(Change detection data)
□ □ □ □ □

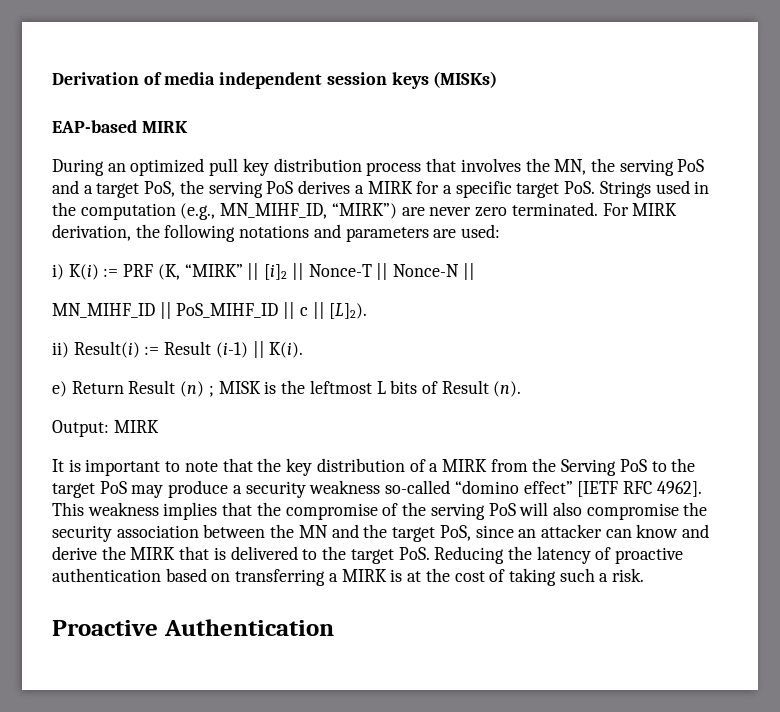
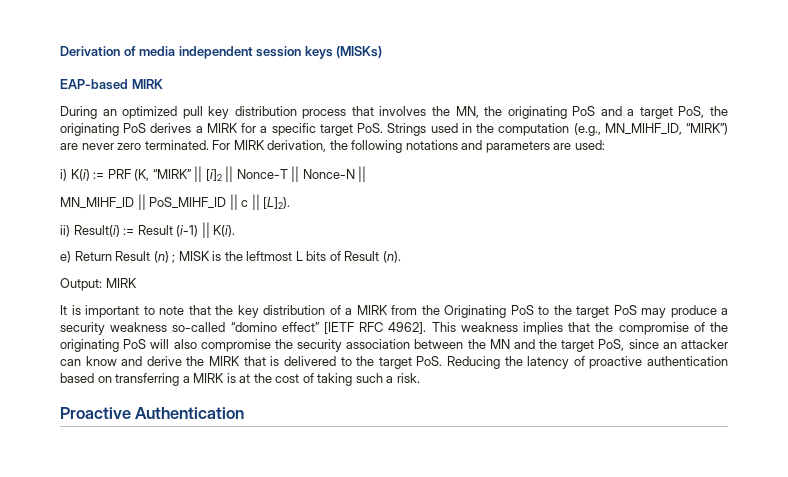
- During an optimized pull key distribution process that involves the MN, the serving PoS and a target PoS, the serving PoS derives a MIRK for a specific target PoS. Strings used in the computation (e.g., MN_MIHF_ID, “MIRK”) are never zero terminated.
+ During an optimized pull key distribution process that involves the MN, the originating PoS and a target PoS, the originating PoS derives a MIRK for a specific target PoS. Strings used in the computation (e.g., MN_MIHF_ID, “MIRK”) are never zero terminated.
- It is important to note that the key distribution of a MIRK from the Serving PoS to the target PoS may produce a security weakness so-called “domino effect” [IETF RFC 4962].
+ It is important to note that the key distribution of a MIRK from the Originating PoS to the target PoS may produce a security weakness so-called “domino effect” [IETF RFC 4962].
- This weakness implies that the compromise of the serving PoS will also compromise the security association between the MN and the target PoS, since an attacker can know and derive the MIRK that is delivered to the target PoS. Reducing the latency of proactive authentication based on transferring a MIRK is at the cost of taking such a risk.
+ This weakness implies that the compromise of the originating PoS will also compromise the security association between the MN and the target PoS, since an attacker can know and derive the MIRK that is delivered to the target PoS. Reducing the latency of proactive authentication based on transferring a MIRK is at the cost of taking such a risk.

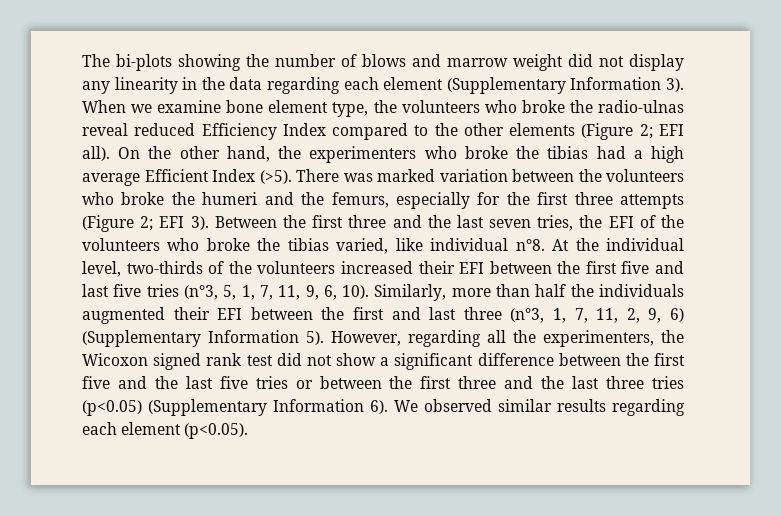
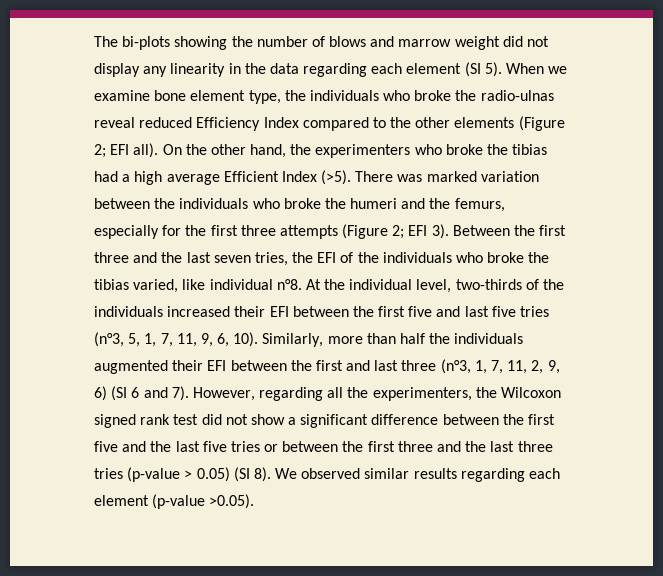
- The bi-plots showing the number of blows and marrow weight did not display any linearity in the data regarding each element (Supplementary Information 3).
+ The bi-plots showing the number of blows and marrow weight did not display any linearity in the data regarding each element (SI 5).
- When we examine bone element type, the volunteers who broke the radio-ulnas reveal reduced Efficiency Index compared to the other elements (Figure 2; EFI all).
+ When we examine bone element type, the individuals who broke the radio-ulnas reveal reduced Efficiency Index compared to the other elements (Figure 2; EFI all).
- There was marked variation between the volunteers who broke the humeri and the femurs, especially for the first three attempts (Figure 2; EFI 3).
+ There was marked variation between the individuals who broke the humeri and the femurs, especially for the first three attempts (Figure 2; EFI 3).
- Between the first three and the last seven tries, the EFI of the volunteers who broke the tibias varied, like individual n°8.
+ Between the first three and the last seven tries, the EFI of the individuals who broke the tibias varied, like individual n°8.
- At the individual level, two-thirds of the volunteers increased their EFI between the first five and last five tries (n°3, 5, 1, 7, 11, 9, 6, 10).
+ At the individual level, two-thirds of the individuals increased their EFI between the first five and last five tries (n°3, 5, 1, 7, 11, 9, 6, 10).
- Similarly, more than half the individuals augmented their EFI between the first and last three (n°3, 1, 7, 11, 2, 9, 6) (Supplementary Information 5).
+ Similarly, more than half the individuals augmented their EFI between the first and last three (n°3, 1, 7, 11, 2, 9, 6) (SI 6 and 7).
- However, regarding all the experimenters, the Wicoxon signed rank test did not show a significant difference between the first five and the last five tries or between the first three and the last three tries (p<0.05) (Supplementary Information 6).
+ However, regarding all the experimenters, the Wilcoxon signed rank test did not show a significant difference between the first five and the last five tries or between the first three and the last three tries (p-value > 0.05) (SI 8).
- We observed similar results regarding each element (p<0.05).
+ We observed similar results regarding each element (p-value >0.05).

□ □ □ □ □

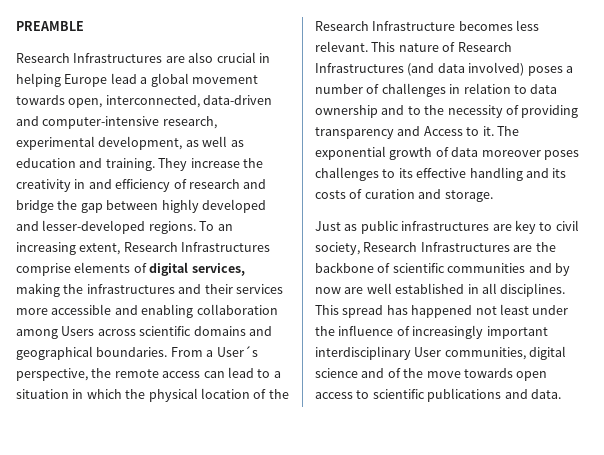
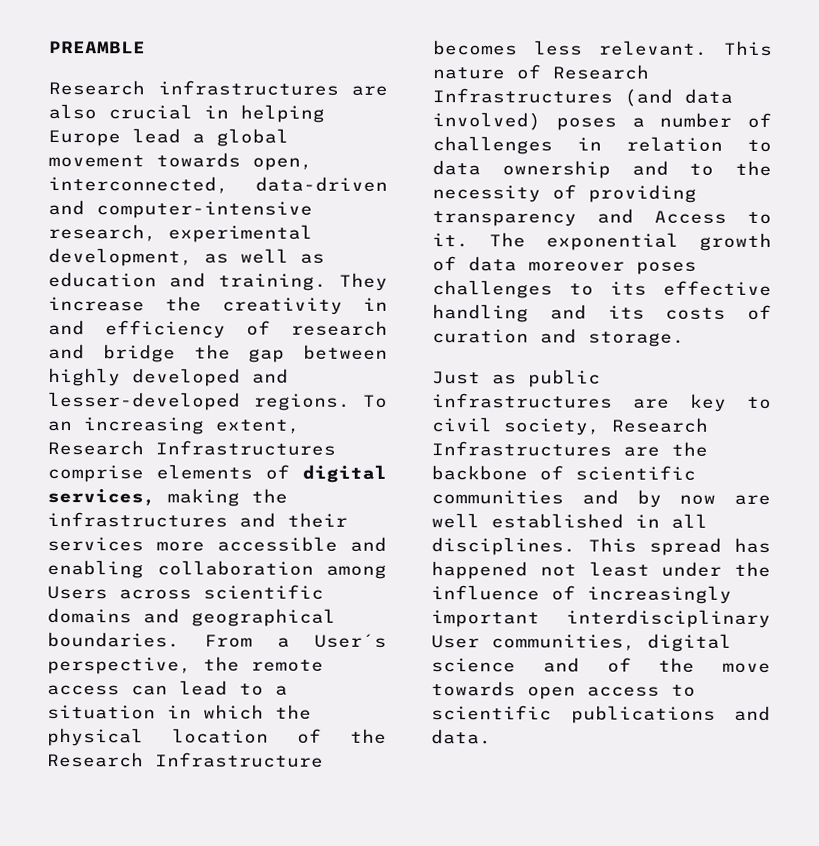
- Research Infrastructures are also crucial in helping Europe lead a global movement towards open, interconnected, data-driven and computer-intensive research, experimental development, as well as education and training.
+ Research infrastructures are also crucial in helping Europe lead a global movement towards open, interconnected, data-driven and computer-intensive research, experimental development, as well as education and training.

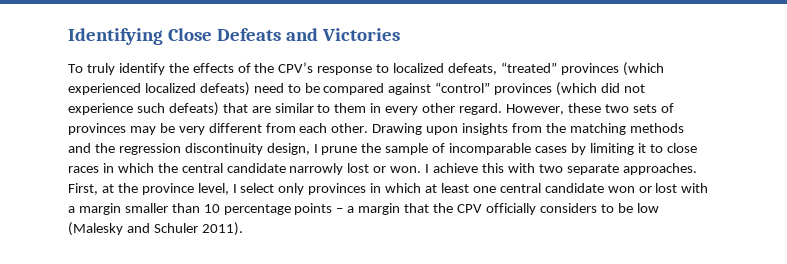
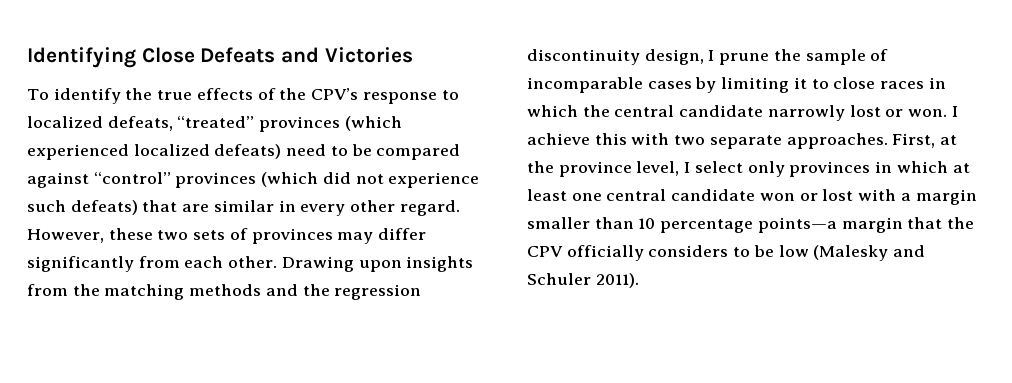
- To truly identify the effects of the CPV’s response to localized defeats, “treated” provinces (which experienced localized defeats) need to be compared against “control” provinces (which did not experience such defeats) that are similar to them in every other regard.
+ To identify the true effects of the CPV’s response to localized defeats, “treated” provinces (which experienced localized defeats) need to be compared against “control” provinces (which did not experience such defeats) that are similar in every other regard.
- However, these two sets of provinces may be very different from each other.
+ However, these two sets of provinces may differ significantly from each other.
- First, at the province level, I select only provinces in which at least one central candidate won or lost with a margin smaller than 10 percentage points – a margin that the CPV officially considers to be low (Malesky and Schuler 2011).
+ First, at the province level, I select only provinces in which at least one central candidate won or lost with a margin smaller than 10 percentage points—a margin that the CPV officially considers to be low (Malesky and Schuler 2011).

□ □ □ □ □

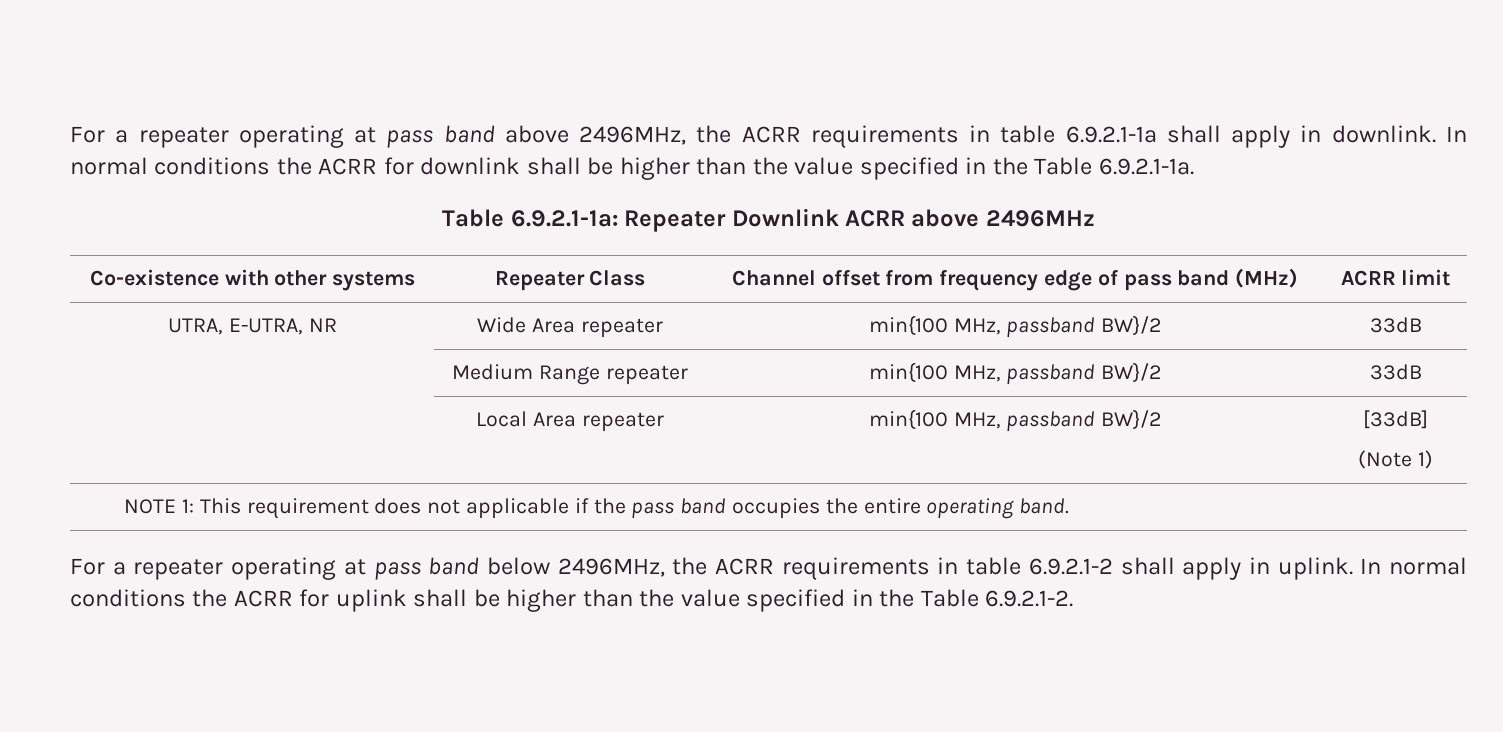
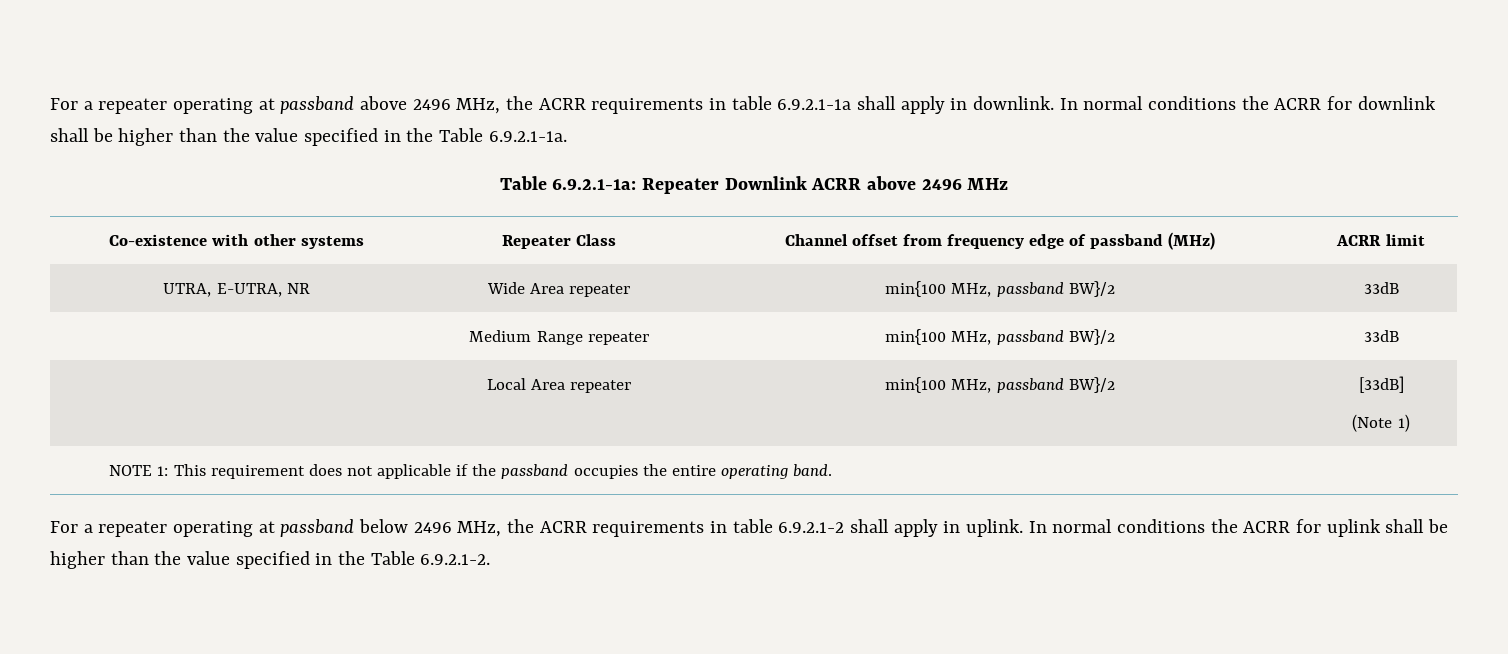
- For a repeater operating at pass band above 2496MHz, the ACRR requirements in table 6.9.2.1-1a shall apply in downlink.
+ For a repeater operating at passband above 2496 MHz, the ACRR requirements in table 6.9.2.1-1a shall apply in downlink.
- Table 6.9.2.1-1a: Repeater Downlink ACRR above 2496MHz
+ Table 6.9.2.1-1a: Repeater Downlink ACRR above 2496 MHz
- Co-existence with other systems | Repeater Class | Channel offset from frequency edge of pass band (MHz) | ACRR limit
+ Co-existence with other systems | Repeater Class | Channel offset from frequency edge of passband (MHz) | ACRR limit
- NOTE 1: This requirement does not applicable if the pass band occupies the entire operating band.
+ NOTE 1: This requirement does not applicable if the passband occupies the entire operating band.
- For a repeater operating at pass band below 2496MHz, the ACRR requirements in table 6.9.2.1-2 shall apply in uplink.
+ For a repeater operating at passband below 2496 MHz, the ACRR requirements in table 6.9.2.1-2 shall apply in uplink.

□ □ □ □ □

What to produce: Could you write out, exactly as they stand, only the lines above that begin at the line with "- It is important" and stop after the line with "- This weakness"?

Your solution:
- It is important to note that the key distribution of a MIRK from the Serving PoS to the target PoS may produce a security weakness so-called “domino effect” [IETF RFC 4962].
+ It is important to note that the key distribution of a MIRK from the Originating PoS to the target PoS may produce a security weakness so-called “domino effect” [IETF RFC 4962].
- This weakness implies that the compromise of the serving PoS will also compromise the security association between the MN and the target PoS, since an attacker can know and derive the MIRK that is delivered to the target PoS. Reducing the latency of proactive authentication based on transferring a MIRK is at the cost of taking such a risk.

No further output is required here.